Solnør is a Norwegian farm in Skodje Municipality in Møre og Romsdal county.

The farm has been known since the Middle Ages because it was a subordinate estate, known as Giskegods. The farmhouse was built by the officer Ludvig Daae (1792–1879) in 1825 and it received protected status in 1939. The house has a double-room layout with a central corridor, and the exterior has a classical symmetrical style with a large dormer and the main entrance in the middle of the facade. The door frame has a classical style with an arch over the top and columns.

The farm was purchased by Ludvig Daae in 1820, and it was taken over by his son, the politician Ludvig Daae; the two men were the uncle and cousin of Suzannah Ibsen. During his travels in Western Norway in the summer of 1862, Henrik Ibsen visited his wife's relatives at Solnør. The farm may have served as an inspiration for his play Rosmersholm (it may also have been inspired by the Molde farm in Molde Municipality and the parsonage farm in Herøy Municipality, where Suzannah grew up). Ibsen arrived at Solnør on July 16, 1862 and also became acquainted with the local historian Peder Fylling there. Ibsen copied or received a collection of local oral traditions from Fylling.

Magdalene Thoresen, Ibsens mother-in-law, was also at Solnør and met Peder Fylling. Thoresen used the lore that Fylling provided her with in her volume Billeder fra Vestkysten af Norge (Pictures from the West Coast of Norway, 1872).
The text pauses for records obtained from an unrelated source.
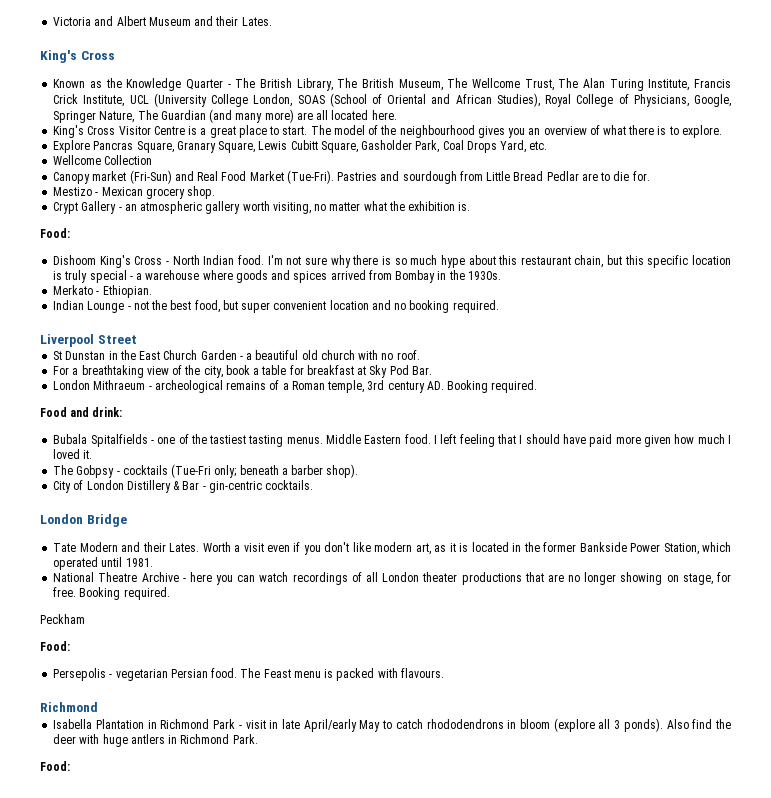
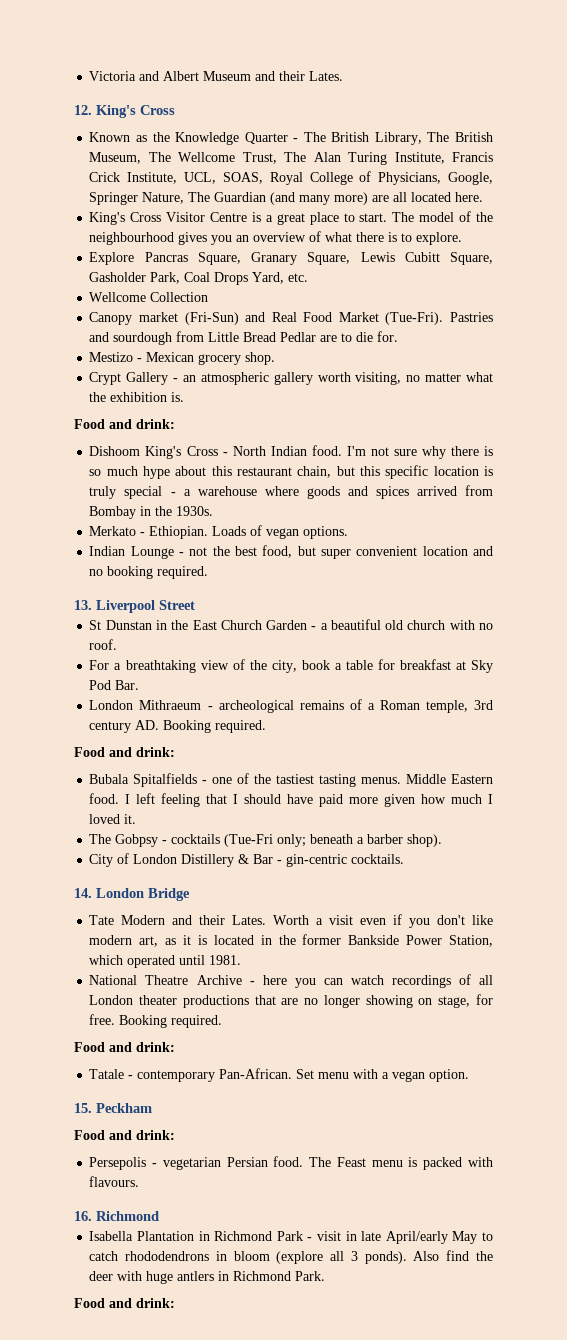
  Victoria and Albert Museum and their Lates.
- King's Cross
+ 12. King's Cross
- Known as the Knowledge Quarter - The British Library, The British Museum, The Wellcome Trust, The Alan Turing Institute, Francis Crick Institute, UCL (University College London, SOAS (School of Oriental and African Studies), Royal College of Physicians, Google, Springer Nature, The Guardian (and many more) are all located here.
+ Known as the Knowledge Quarter - The British Library, The British Museum, The Wellcome Trust, The Alan Turing Institute, Francis Crick Institute, UCL, SOAS, Royal College of Physicians, Google, Springer Nature, The Guardian (and many more) are all located here.
  Crypt Gallery - an atmospheric gallery worth visiting, no matter what the exhibition is.
- Food:
+ Food and drink:
+ Loads of vegan options.
- Liverpool Street
+ 13. Liverpool Street
- London Bridge
+ 14. London Bridge
  National Theatre Archive - here you can watch recordings of all London theater productions that are no longer showing on stage, for free. Booking required.
- Peckham
- Food:
+ Food and drink:
+ Tatale - contemporary Pan-African. Set menu with a vegan option.
+ 15. Peckham
+ Food and drink:
  The Feast menu is packed with flavours.
- Richmond
+ 16. Richmond
  Also find the deer with huge antlers in Richmond Park.
- Food:
+ Food and drink:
Ludvig Daae hired the young Ivar Aasen as a private teacher for his children. It was during his time at Solnør that Ivar Aasen formulated his Nynorsk program in the essay "Om vort Skriftsprog" (Our Written Language). Aasen had previously taught at the home of Hans Conrad Thoresen, Ludvig Daee's brother-in-law and Ibsen's father-in-law. Aasen spent seven years at Solnør, and during that time he began studying the Sunnmøre dialect and also studied the plant life in the area.